She became aware that the young cripple was looking at her anxiously, and saw in his startled, agitated face a reflection of what hers must be. She made an effort to speak quietly, and heard herself say, “Do you happen to remember if Mr. Crittenden was alone as he drove away?”
“Oh no,” said the other. “He had had someone with him ever since the afternoon train came in yesterday. Mr. Crittenden drove the car in himself to the Ashley station to meet him. Somebody here on business.”
“What sort of a man, do you remember?” asked Marise.
“Well, a clean-shaven man, with a queer thin long mouth, like the pictures of William Jennings Bryan’s. And he talked out of one corner of it, the way . . . see here, Mrs. Crittenden, you look awfully tired. Wouldn’t you better sit down and rest a moment more?”
Marise shook her head with an impatient gesture. Now she needed to get away from that office as much as she had wished to go to it. The place was hateful to her. The young man’s eyes were intolerable. He was one of the people, one of the many, many people who had grown up trusting in Neale.
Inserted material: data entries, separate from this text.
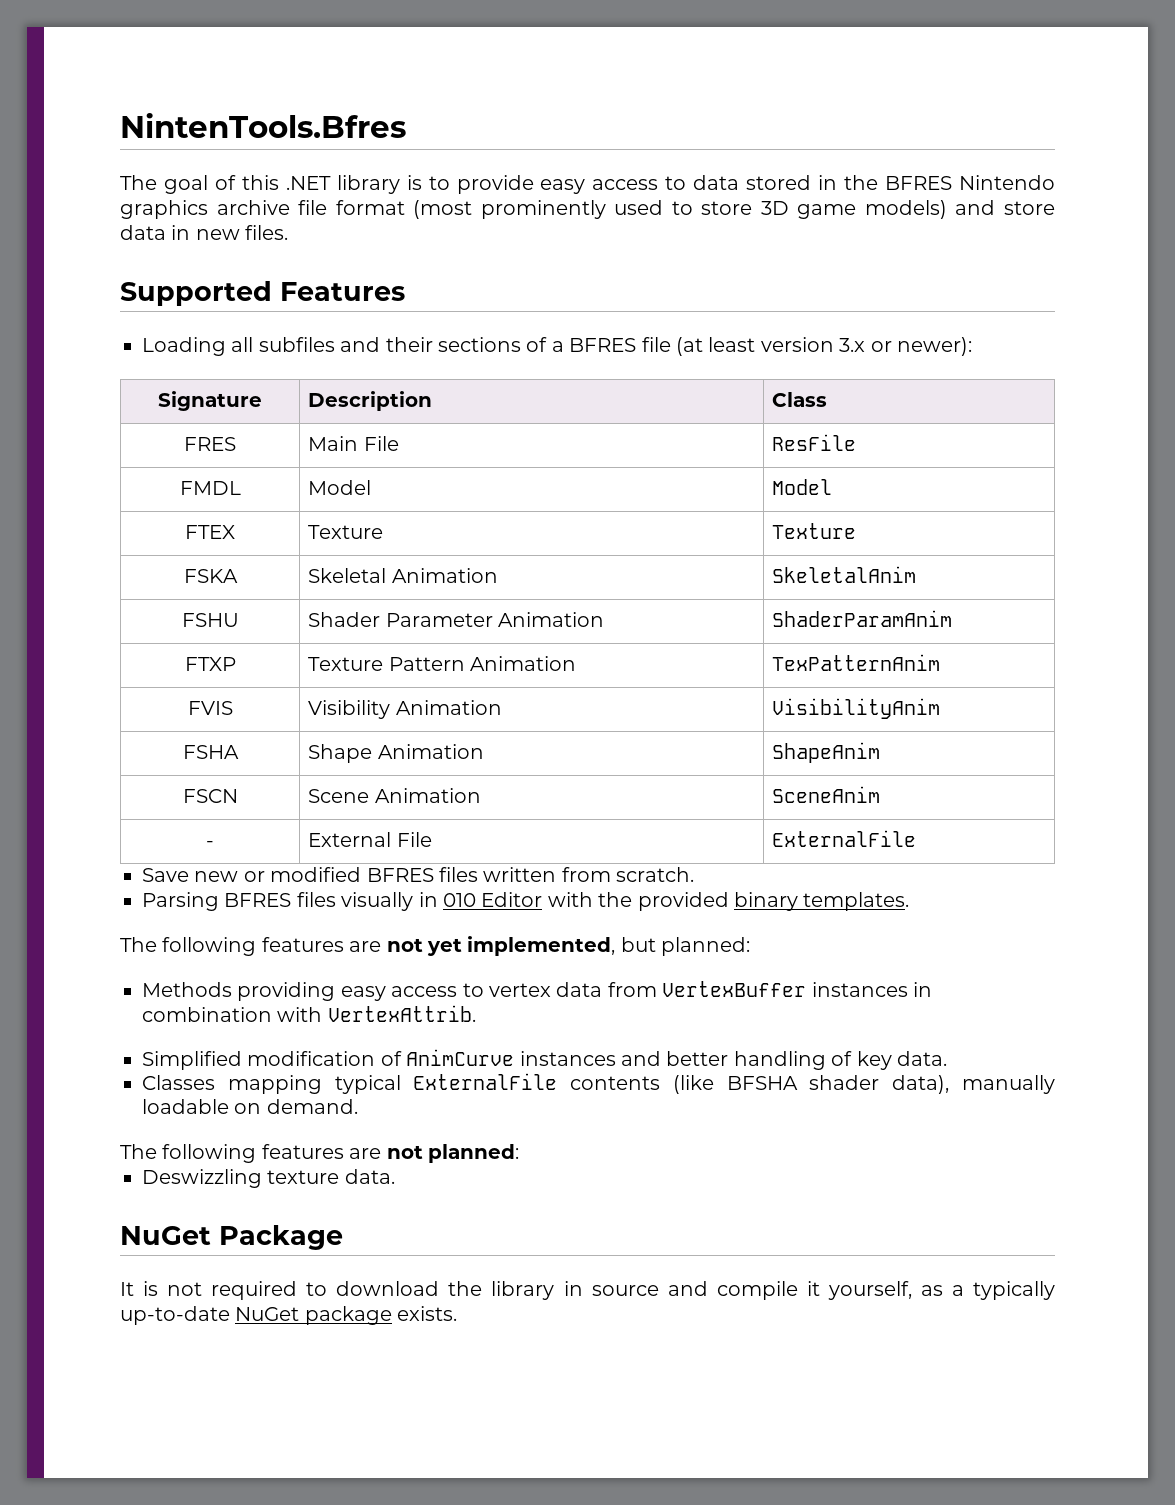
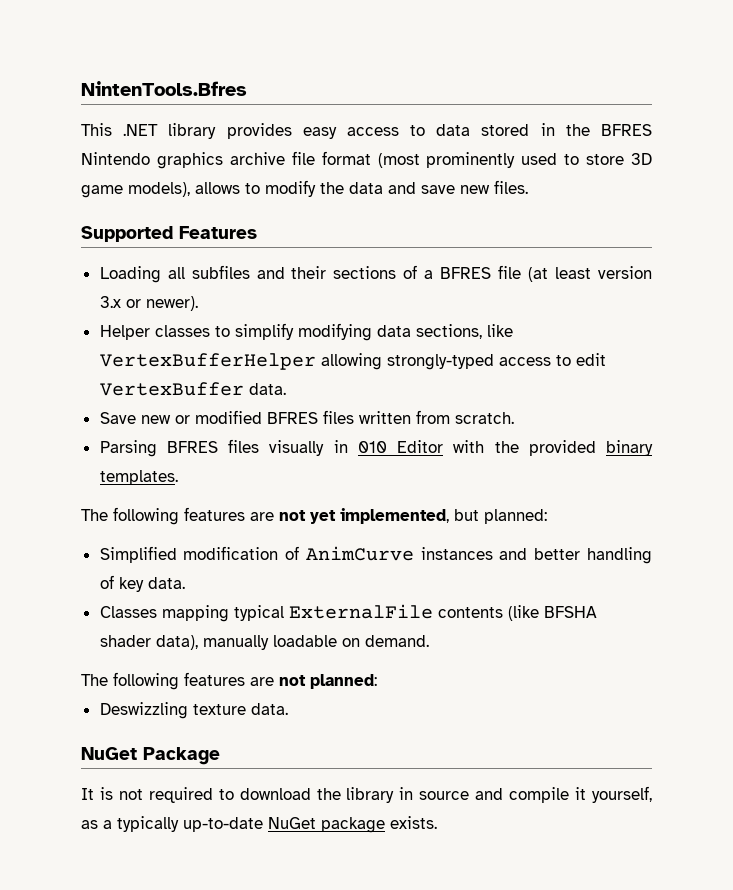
[120,175,534,194] The goal of this .NET library is to provide -> [81,123,292,139] This .NET library provides
[864,200,1055,219] [120,225,191,240] models) and store data in -> [128,180,455,197] models), allows to modify the data and save
[896,337,972,356] [158,391,262,411] [308,391,433,411] [772,392,828,407] [184,437,236,451] [308,436,399,451] [772,434,857,451] [179,481,241,495] [308,480,372,495] [772,479,833,495] [185,525,235,539] [308,525,384,539] [772,523,857,539] [183,569,238,583] [308,568,498,583] [772,566,917,583] [181,613,239,627] [308,612,605,627] [772,610,953,627] [184,657,236,671] [308,656,577,671] [772,654,941,671] [187,701,233,715] [308,700,502,719] [772,698,941,719] [182,745,239,759] [308,744,484,763] [772,742,881,763] [182,789,238,803] [308,788,481,803] [772,786,881,803] [206,841,214,847] [308,832,432,847] [772,830,917,847] newer): // Signature | Description | Class // FRES | Main File | ResFile // FMDL | Model | Model // FTEX | Texture | Texture // FSKA | Skeletal Animation | SkeletalAnim // FSHU | Shader Parameter Animation | ShaderParamAnim // FTXP | Texture Pattern Animation | TexPatternAnim // FVIS | Visibility Animation | VisibilityAnim // FSHA | Shape Animation | ShapeAnim // FSCN | Scene Animation | SceneAnim // - | External File | ExternalFile -> [145,296,198,311] [99,323,513,341] [99,353,606,370] [99,382,286,396] newer). // Helper classes to simplify modifying data sections, like VertexBufferHelper allowing strongly-typed access to edit VertexBuffer data.
[142,981,932,1001] [142,1005,476,1022] // Methods providing easy access to vertex data from VertexBuffer instances in combination with VertexAttrib. -> (547, 516) none

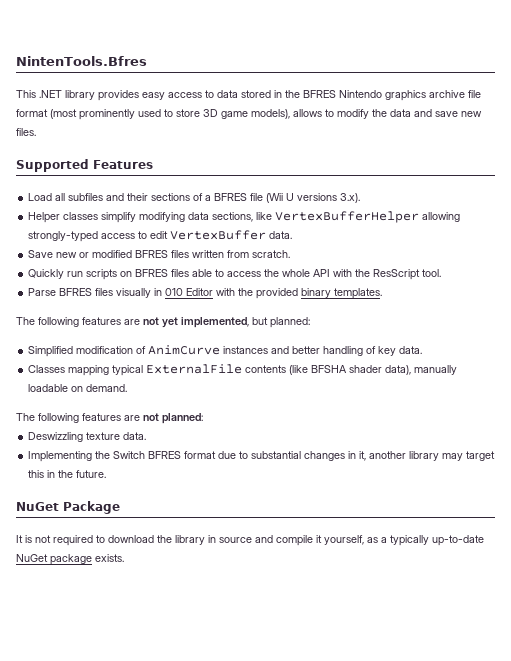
[99,266,161,283] Loading -> [28,193,53,201] Load
[528,266,652,282] [99,296,198,311] (at least version 3.x or newer). -> [266,193,361,203] (Wii U versions 3.x).
[214,326,230,337] to -> (99, 216) none
[99,440,157,457] Parsing -> [28,269,442,280] [28,288,57,296] Quickly run scripts on BFRES files able to access the whole API with the ResScript tool. // Parse
(288, 709) none -> [28,451,496,462] [28,470,107,478] // Implementing the Switch BFRES format due to substantial changes in it, another library may target this in the future.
She swung suddenly to a furious incredulity about the whole thing. It was nonsense! None of it could be true. What were all these people saying to her, Eugenia, Mrs. Powers, this boy . . . ? She would never forgive them for trying to do such an infamous thing. They were trying to make her believe that Neale had been back of Lowder in the low-down swindle that had been practised on the Powers. They were trying to make her believe that for seven years Neale had been lying to her with every breath he drew. Because other men could lie, they thought they could make her believe that Neale did. Because other women’s husbands had done base things in business, they thought she would be capable of believing that about Neale. They didn’t know how preposterous it was, how close she and Neale had always been, how deeply a part of the whole aspect of life to her, Neale’s attitude toward his work had become. Those people did not realize what they were trying to make her believe, it was not only that her husband had been the instigator of a mean little cheat which had cost years of suffering to helpless neighbors, it was the total destruction of all that she had thought Neale to be . . . thought him? Known him to be.
“I must get back at once,” she said, with a resentful accent and moved towards the door.
CHAPTER XXIII
MARISE LOOKS DOWN ON THE STARS
July 22.
She passed out from the office into the yellow glare of the sun, her feet moving steadily forward, with no volition of hers, along the dusty road. And as steadily, with as little volition of hers, march, march, came . . . first what Eugenia had said, the advance from that to Mrs. Powers’ words, from that to the stenographer’s, to the name on the envelope . . . and then like the door to a white-hot blast-furnace thrown open in her face, came the searing conception of the possibility that it might be true, and all the world lost.